This isn't a select few women either. girls are taught from the time they can walk and smile their pearly whites that their beauty is important..in fact some believe it's what determines their worth. why is that and why can't we stop it? i'm too tired to get into all of the details of that and the sidenote companions such as female jealousy and so forth. i just brought it up irresponsibly i guess. the easy answer is my friend may very well be fine and dandy and i totally read her wrong, but just in case i want her to know that beauty and men don't mix..they don't get it and that's not our fault...ever. (and that includes our inner beauty too sister!)

you can't leave the subject line blank

what a weird week. it went by so quickly. a whir really. things are swell but i just can't catch my breath. it doesn't help that my day of reflection has turned into national gimp day. i woke up this morning, scratched my eye and slit it...yes, slit it. that on top of a tiny cold that keeps trying to sprout up have left me not so in the mood to sit back and analyze how life has been going. i'm gonna try hard though.




acting--no new news. someone recently contacted me about attending the "all of us" staff party, but i don't know if i'd count that as acting...more so feaux networking.



relationship--the guy is great at christmas time. i've never dated someone who volunteerily loves to sit and watch old christmas flicks together. last night i sat and made christmas gifts for the peeps at my job, we watched a movie, he cut ribbon and i tied. it's the little things folks.
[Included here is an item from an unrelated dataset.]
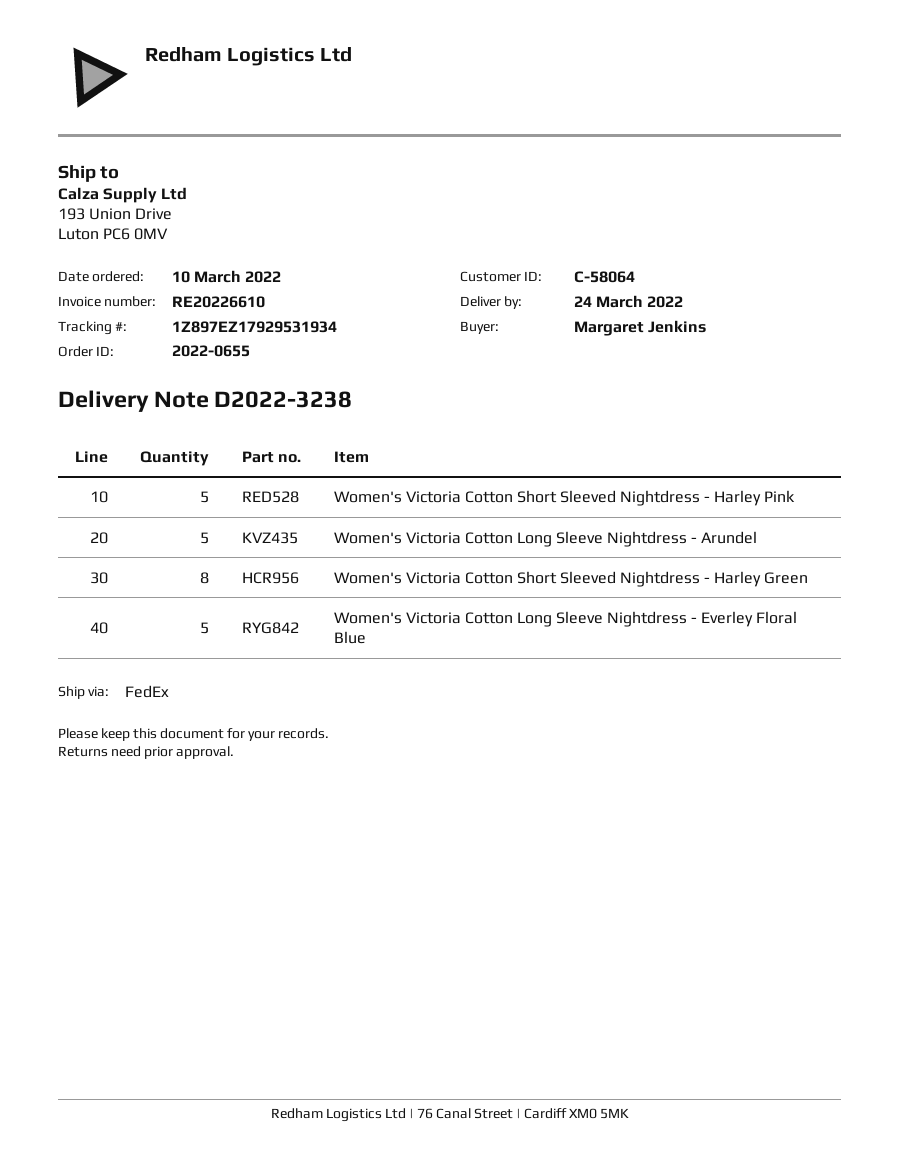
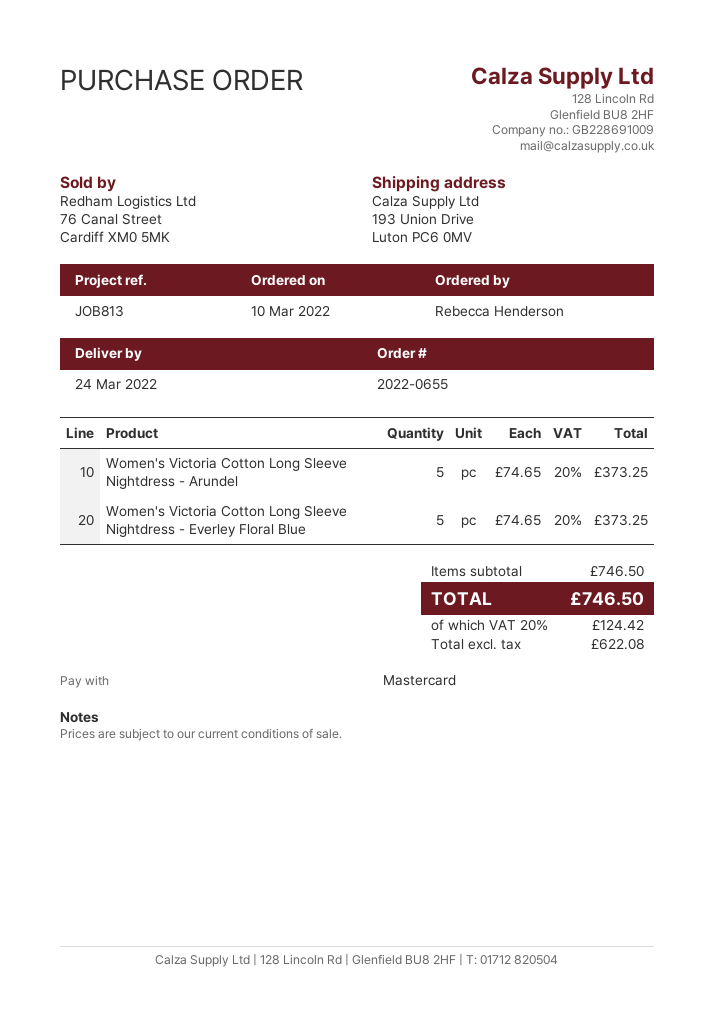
ordered by: Margaret Jenkins -> Rebecca Henderson
Women's Victoria Cotton Short Sleeved Nightdress - Harley Pink: 5 -> none
Women's Victoria Cotton Short Sleeved Nightdress - Harley Green: 8 -> none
friends--it's crazy how my buds seem to all posess qualities that seem to hit you at just the right time. one friend can make you laugh at the drop of a hat, one friend makes you feel as though you can change the world, another helps you out with your best friend's upcoming bachelorette party...another makes your heart do flips (i date that one). this morning i was listening to the radio and while the commercial was trying to get people to buy (consumer greed rearing its ugly head at christma time) it struck a more positive note...it was saying don't look at gift buying as a chore but rather a priviledge showing you just how lucky you are...you have people to that you can give back to--more importantly you have friends. i like it. mikey likes it folks!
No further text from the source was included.